--- Data excerpts ---

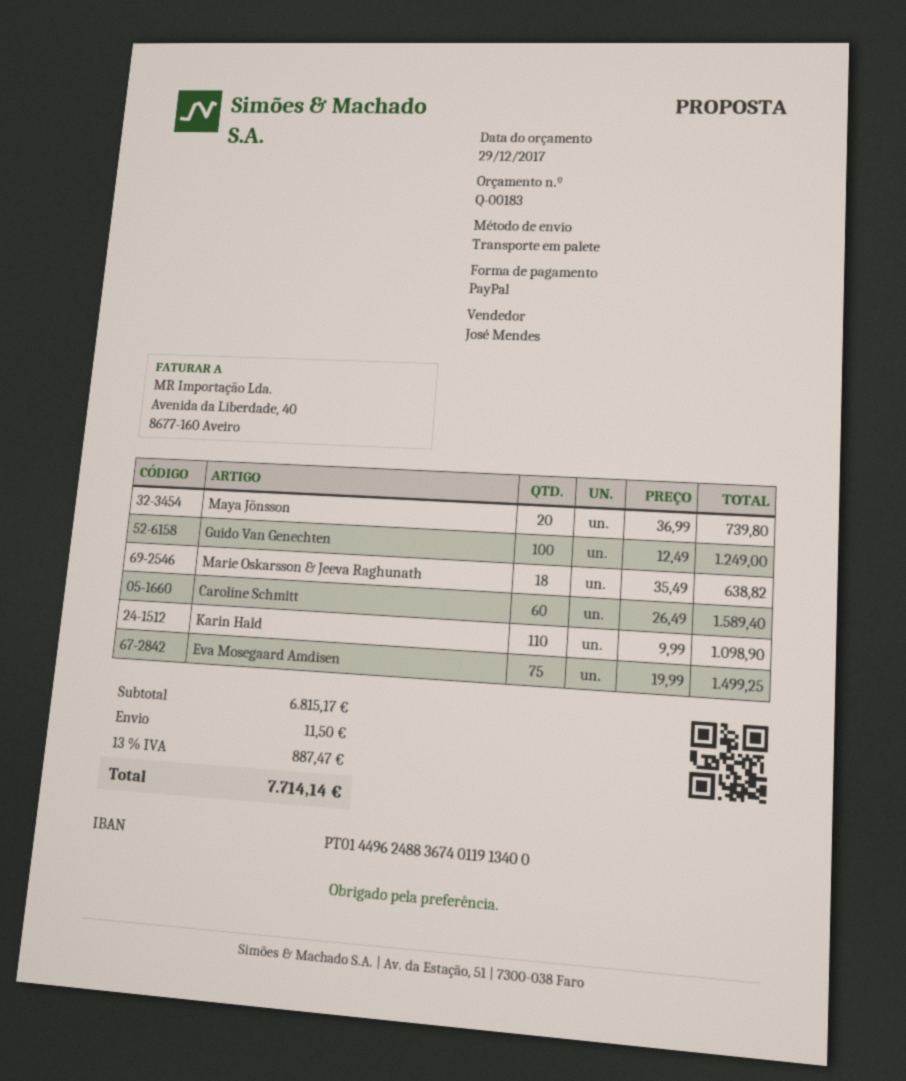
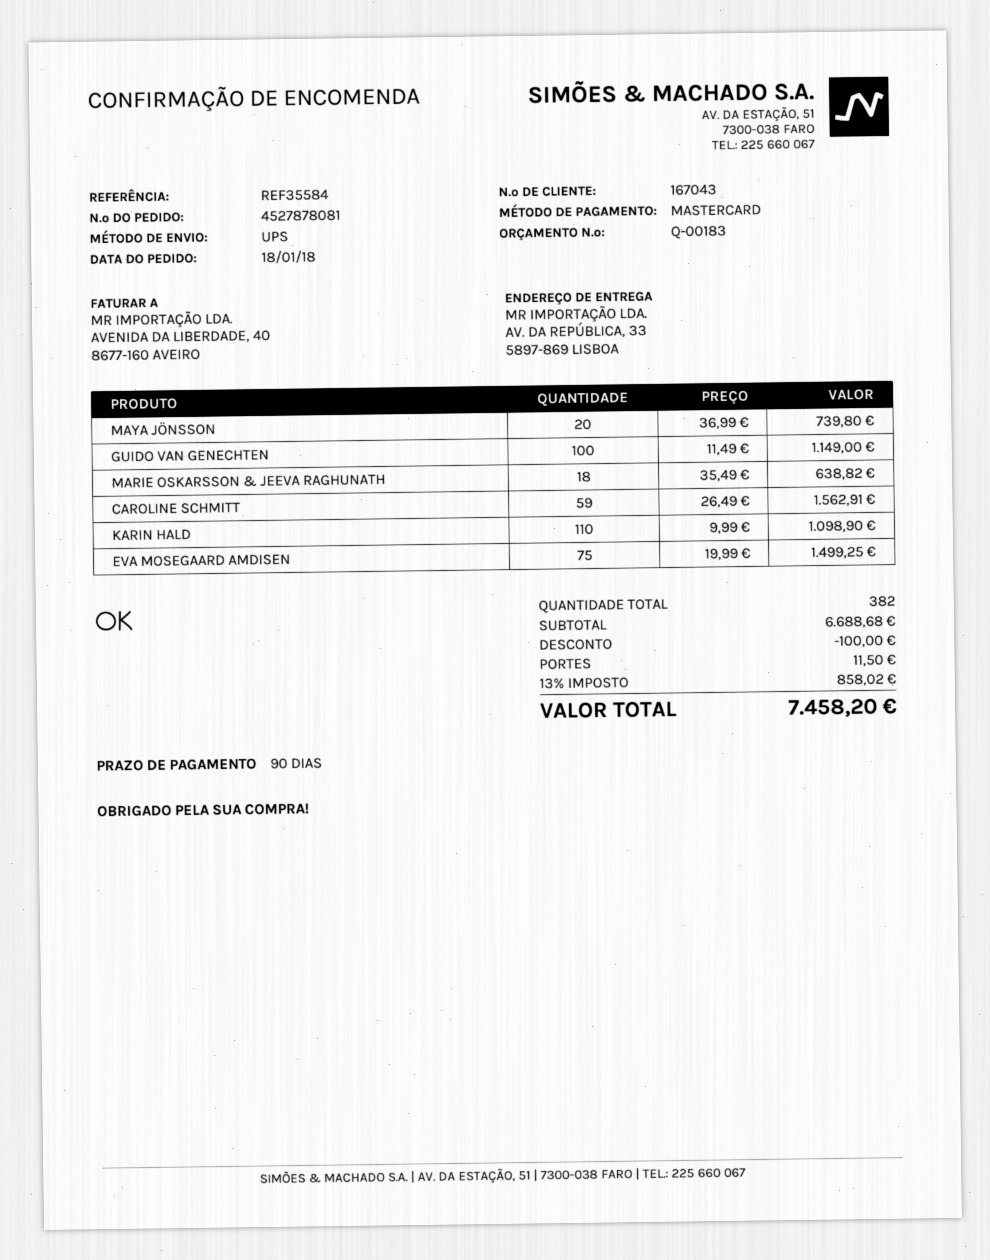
payment method: PayPal -> Mastercard
shipping method: pallet freight -> UPS
Guido Van Genechten: 100 x 12.49 = 1249.00 -> 100 x 11.49 = 1149.00
Caroline Schmitt: 60 x 26.49 = 1589.40 -> 59 x 26.49 = 1562.91
subtotal: 6815.17 -> 6688.68
discount: none -> 100.00
tax: 13% = 887.47 -> 13% = 858.02
total: 7714.14 -> 7458.20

---

* What you will do: Find each line in the data above with the word "method", then copy it.

* Answer space:
payment method: PayPal -> Mastercard
shipping method: pallet freight -> UPS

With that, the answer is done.